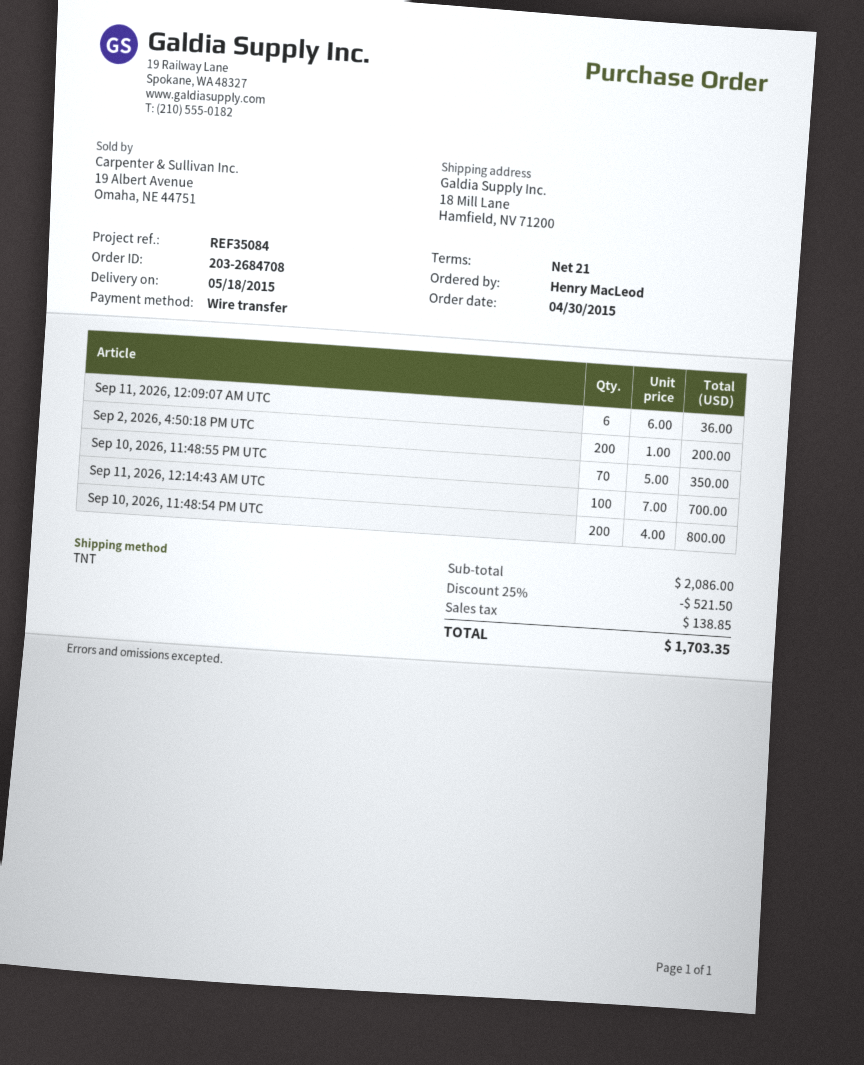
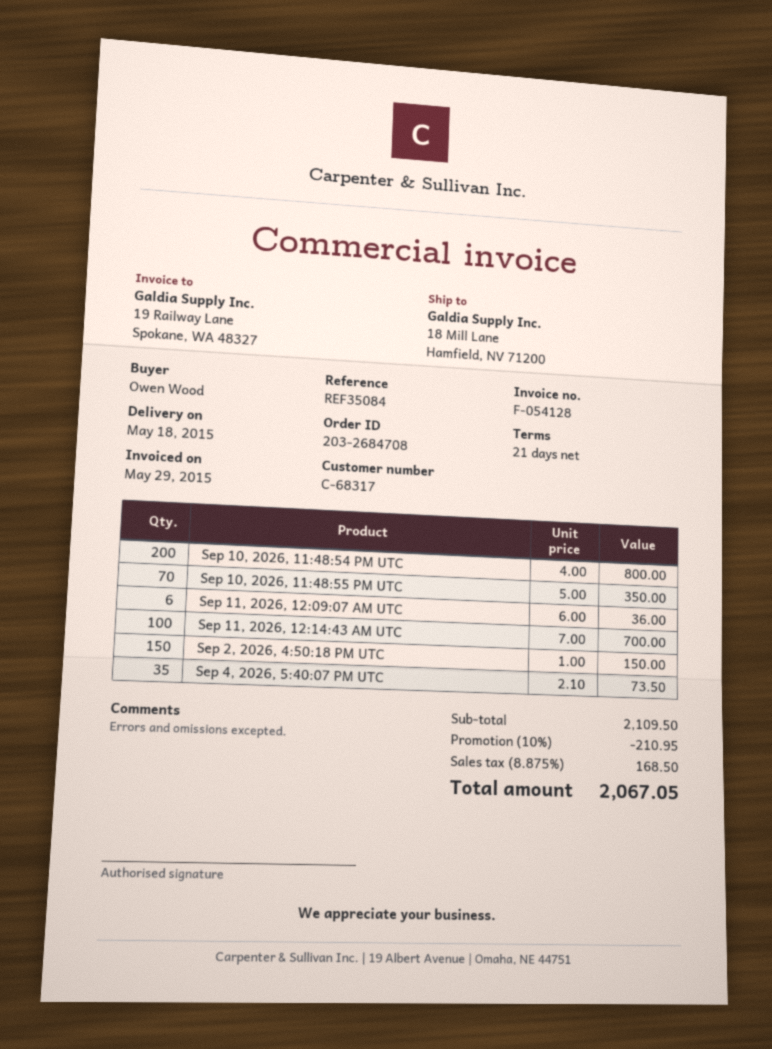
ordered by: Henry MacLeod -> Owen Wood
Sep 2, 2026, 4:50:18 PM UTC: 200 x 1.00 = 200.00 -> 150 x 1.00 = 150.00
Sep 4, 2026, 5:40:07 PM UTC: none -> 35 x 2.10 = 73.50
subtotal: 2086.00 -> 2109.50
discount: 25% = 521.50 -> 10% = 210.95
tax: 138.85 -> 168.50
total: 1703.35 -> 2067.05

|---|

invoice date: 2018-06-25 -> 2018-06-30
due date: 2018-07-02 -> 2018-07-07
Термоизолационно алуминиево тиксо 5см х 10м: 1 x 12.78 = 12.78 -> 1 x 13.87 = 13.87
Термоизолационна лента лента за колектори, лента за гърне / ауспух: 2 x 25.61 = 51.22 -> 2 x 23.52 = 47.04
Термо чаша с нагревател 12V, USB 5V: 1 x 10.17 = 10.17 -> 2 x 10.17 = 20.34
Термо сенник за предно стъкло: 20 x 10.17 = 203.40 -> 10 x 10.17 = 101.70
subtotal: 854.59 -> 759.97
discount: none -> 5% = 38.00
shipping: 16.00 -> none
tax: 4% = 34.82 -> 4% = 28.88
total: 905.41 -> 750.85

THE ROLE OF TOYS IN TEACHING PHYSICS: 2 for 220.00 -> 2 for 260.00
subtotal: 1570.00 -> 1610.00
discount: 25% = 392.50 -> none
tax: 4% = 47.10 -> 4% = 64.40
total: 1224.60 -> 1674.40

|---|

Look above for the line that contains "ordered by: Henry MacLeod -> Owen Wood". Starting there, transcribe every line exactly until you have copied the line that contains "tax: 138.85 -> 168.50".

**Response to the task:**
ordered by: Henry MacLeod -> Owen Wood
Sep 2, 2026, 4:50:18 PM UTC: 200 x 1.00 = 200.00 -> 150 x 1.00 = 150.00
Sep 4, 2026, 5:40:07 PM UTC: none -> 35 x 2.10 = 73.50
subtotal: 2086.00 -> 2109.50
discount: 25% = 521.50 -> 10% = 210.95
tax: 138.85 -> 168.50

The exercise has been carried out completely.